Leise brummend genoss Susa die rau wirkenden Zuneigungsbekundungen. Immer wenn der Rudelführer aufhörte, stupste sie ihn auffordernd an, damit er mit der Liebkosung fortfuhr. Schließlich verharrten sie nebeneinander, wobei Rob den großen Kopf auf Susas Schnauze bettete. Der Farbverlauf der beiden Felle ging in perfekter Harmonie ineinander über. Susas schneeweißes Fell wurde im vorderen Bereich der männlichen Schnauze fortgeführt. Erst zwischen Robs dunklen Augen wechselte die Farbe in ein kräftiges Grau, um auf der oberen Kopfpartie ins Schwarz überzugehen.

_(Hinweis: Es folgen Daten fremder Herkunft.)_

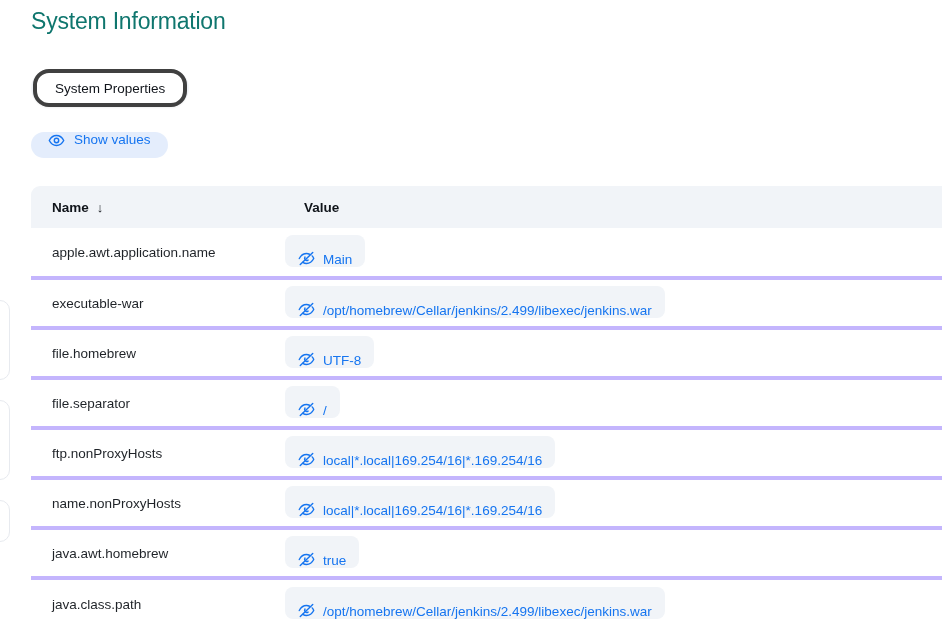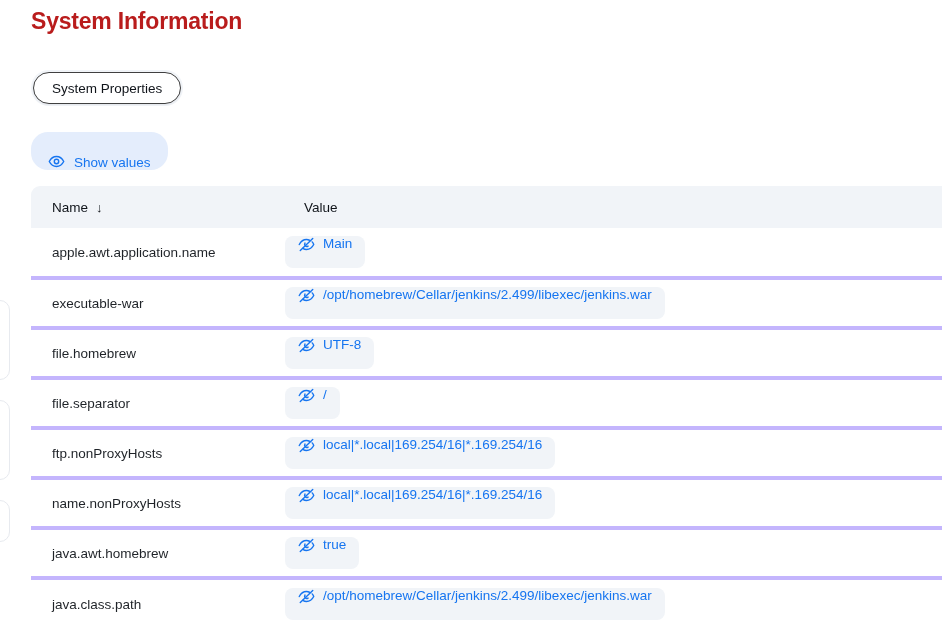"System Information" .page-title { color: #b91c1c -> #0f766e; font-weight: 700 -> 400 }
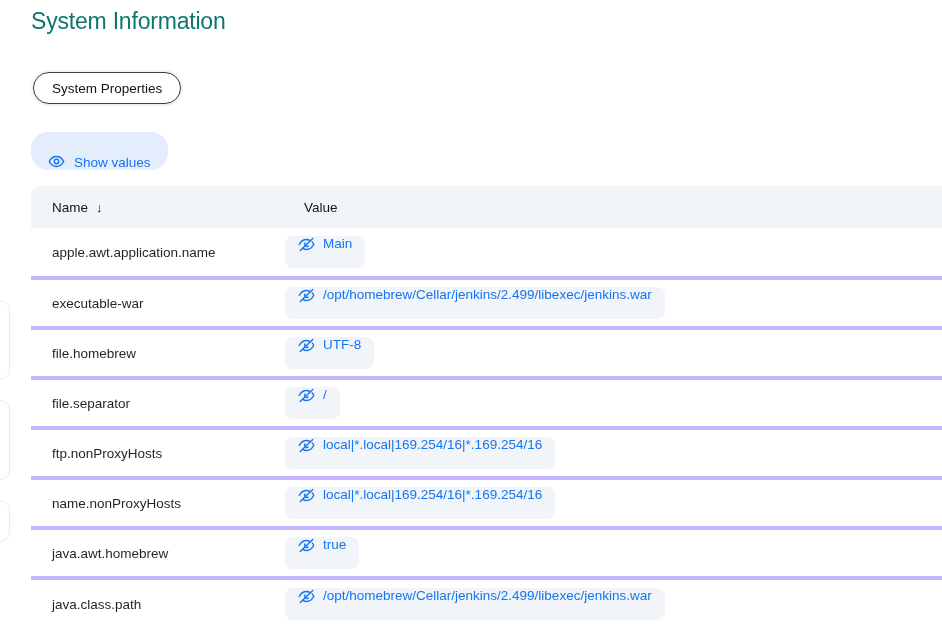"System Properties" .tab.active { border: 1px solid #404040 -> 4px solid #404040 }
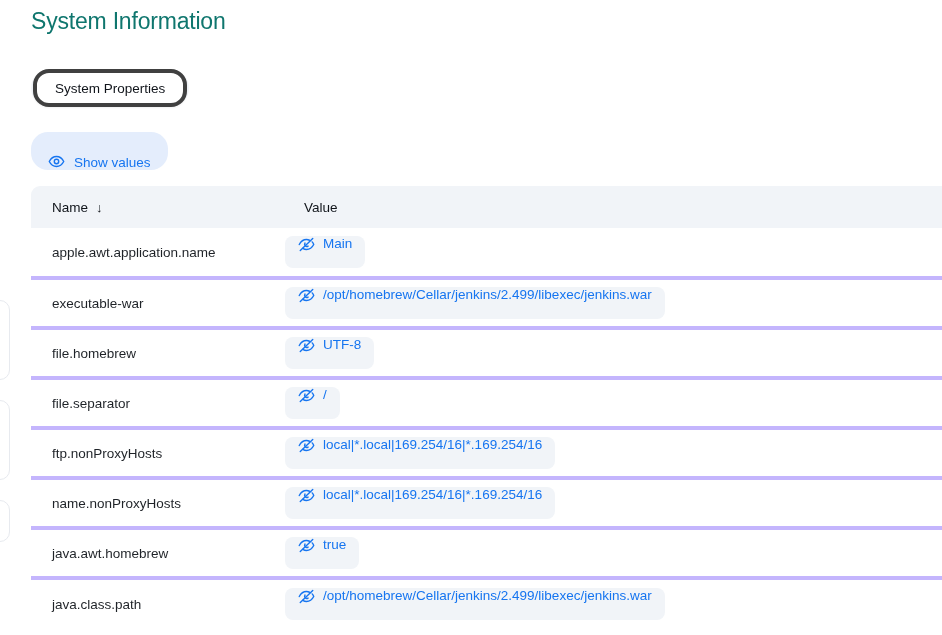"Show values" .show-values-btn { align-items: flex-end -> flex-start; height: 38px -> 26px }
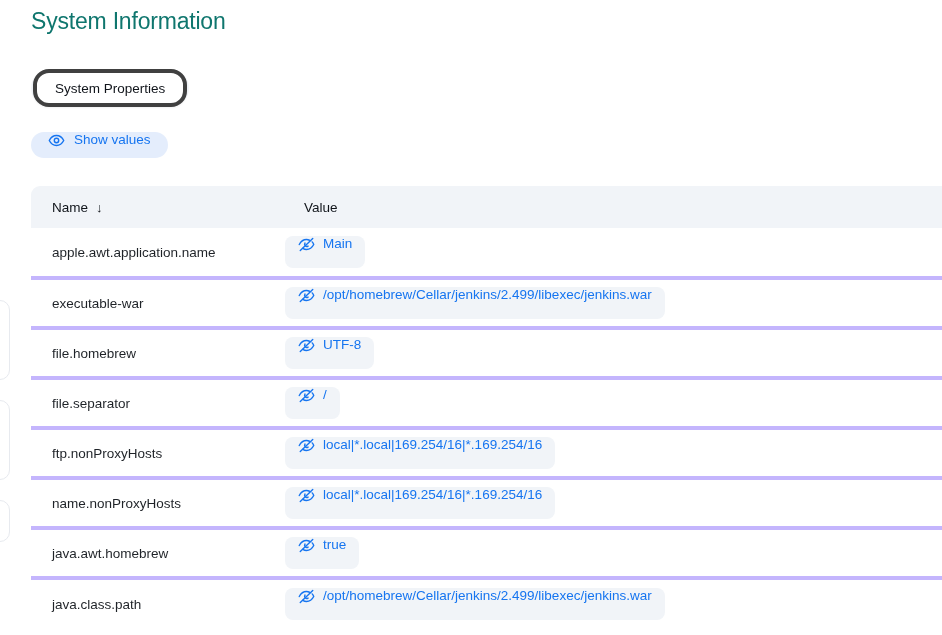"Name ↓" .prop-table thead th { font-weight: 400 -> 700 }
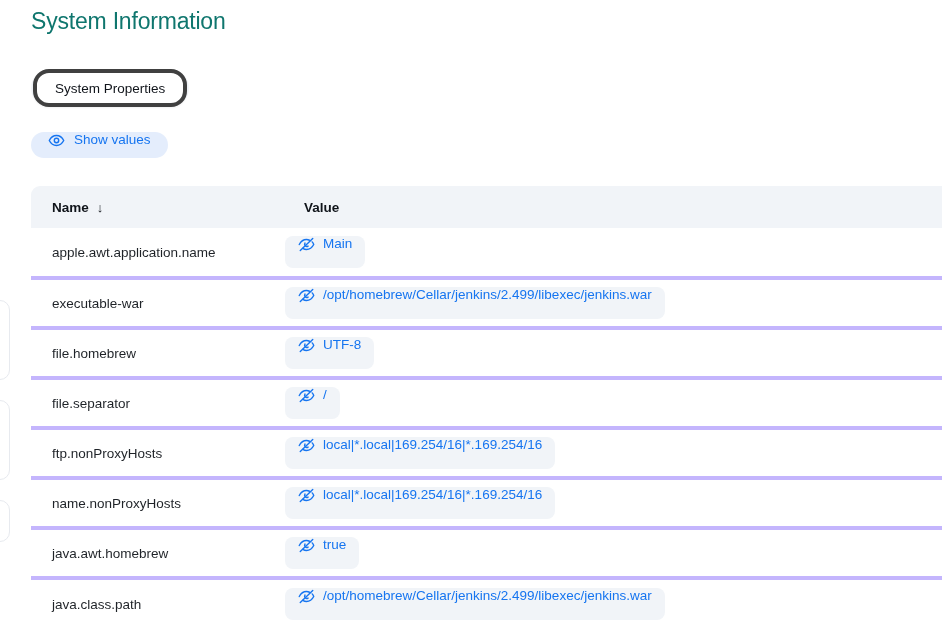"Main" .value-chip { align-items: flex-start -> flex-end }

Jan konnte den Blick nicht von dem schönen Paar abwenden. Das tiefe Gefühl von Verständnis, Respekt und bedingungslosem Vertrauen zwischen den beiden Rudelführern war beinahe greifbar. Unerwartet fuhr ein kleiner Stich in Jans Herz. Auch wenn der Wolfsfreund sich für die beiden freute und besonders seit der letzten Nacht bei den Wölfen spürte, Teil einer Familie zu sein, so fehlte ihm doch eine Partnerin, mit der er sein Glück teilen konnte. Ohne es laut auszusprechen, formulierte er einen Wunsch: Ich hätte gerne jemanden, der genau die gleichen Gefühle bei mir auslöst. Vor dem inneren Auge tauchte eine schlanke Frau mit blonden Locken auf: Silvia. Die langjährige Beziehung war vor einigen Monaten zerbrochen, weil Jans Ex-Freundin mit seiner spirituellen Denkweise und der Tierkommunikation nichts anfangen konnte. Doch Jan wünschte sich eine Frau, die ihn so liebte, wie er war. Sie sollte ihn vervollständigen und seine Leidenschaft zu Wölfen teilen. Als Susa ihm über den Arm leckte, schüttelte Jan energisch den Kopf, um mit den Gedanken wieder beim Rudel anzukommen. ›Also wurden eure drei Kinder im Gehege großgezogen?‹

Die junge Wölfin Lucy übernahm die Antwort, ließ dabei die sandfarbenen Ohren ein wenig hängen. ›Ja, wir kennen nichts anderes. Aber wir lieben die Geschichten unserer Eltern über ihre ursprüngliche Heimat, von Wäldern, Seen und Schneelandschaften. Wie schwer mag es erst für die beiden sein, dass sie das alles nie wiedersehen werden.‹ Sie leckte den Eltern über die Nasen.

Mitfühlend tätschelte Jan die Tiere. ›Auch ich möchte gern erfahren, wo ihr herkommt, wie ihr ursprünglich gelebt habt. Schließlich ist es jetzt meine Aufgabe, zwischen eurer Rasse und den Menschen zu vermitteln. Wir wollen lernen, wie ihr lebt und was ihr braucht, um glücklich zu sein. Herr Kleier ist wirklich darum bemüht, dass es allen gutgeht.‹

›So lange es diese Zäune gibt, wird es uns nicht gutgehen. Wie sollen wir jagen? Das Revier verteidigen? Die Umgebung ist angenehm, aber sie entspricht nicht unserer Lebensweise!‹ Traurigkeit schwang in Robs Stimme mit.

Der Wolfsfreund nickte verständnisvoll. ›Wie sieht dein perfektes Leben aus?‹

›Draußen, in der freien Natur, in einem großen Gebiet. Ich möchte meiner Familie Berge und Flüsse zeigen. Ihnen beibringen, wie man Rivalen verscheucht und Hirsche hetzt. Dann bin ich lebendig, stark, gleichzeitig auch verletzlich.‹ Robs Augen leuchteten. ›Es ist ein berauschendes Gefühl, wenn die Beute gerissen vor dir liegt oder das sattgefressene Rudel zusammen ausruht. Die Sehnsucht danach ist tief in mir verwurzelt. Eines Tages möchte ich es wieder erleben.‹ Lange Zeit hingen die leidenschaftlichen Worte in ihren Köpfen, bis der Rudelführer leise hinzufügte: ›Hier geht das nicht. Werdet ihr uns irgendwann freilassen?‹

›Wahrscheinlich nicht. Dann würden Herr Kleier und alle, die hier im Center arbeiten, ihre Arbeit verlieren und könnten die Familien nicht mehr ernähren.‹

Rob brachte es auf den Punkt. ›Das ist nicht unser Problem! Aber Geld damit zu verdienen, Tiere ihrer Freiheit zu berauben und zur Schau zu stellen, ist keine Lösung.‹

Insgeheim stimmte Jan dem Wolfsvater zu. Doch wie sollte er das direkt an seinem ersten Tag Herrn Kleier erklären?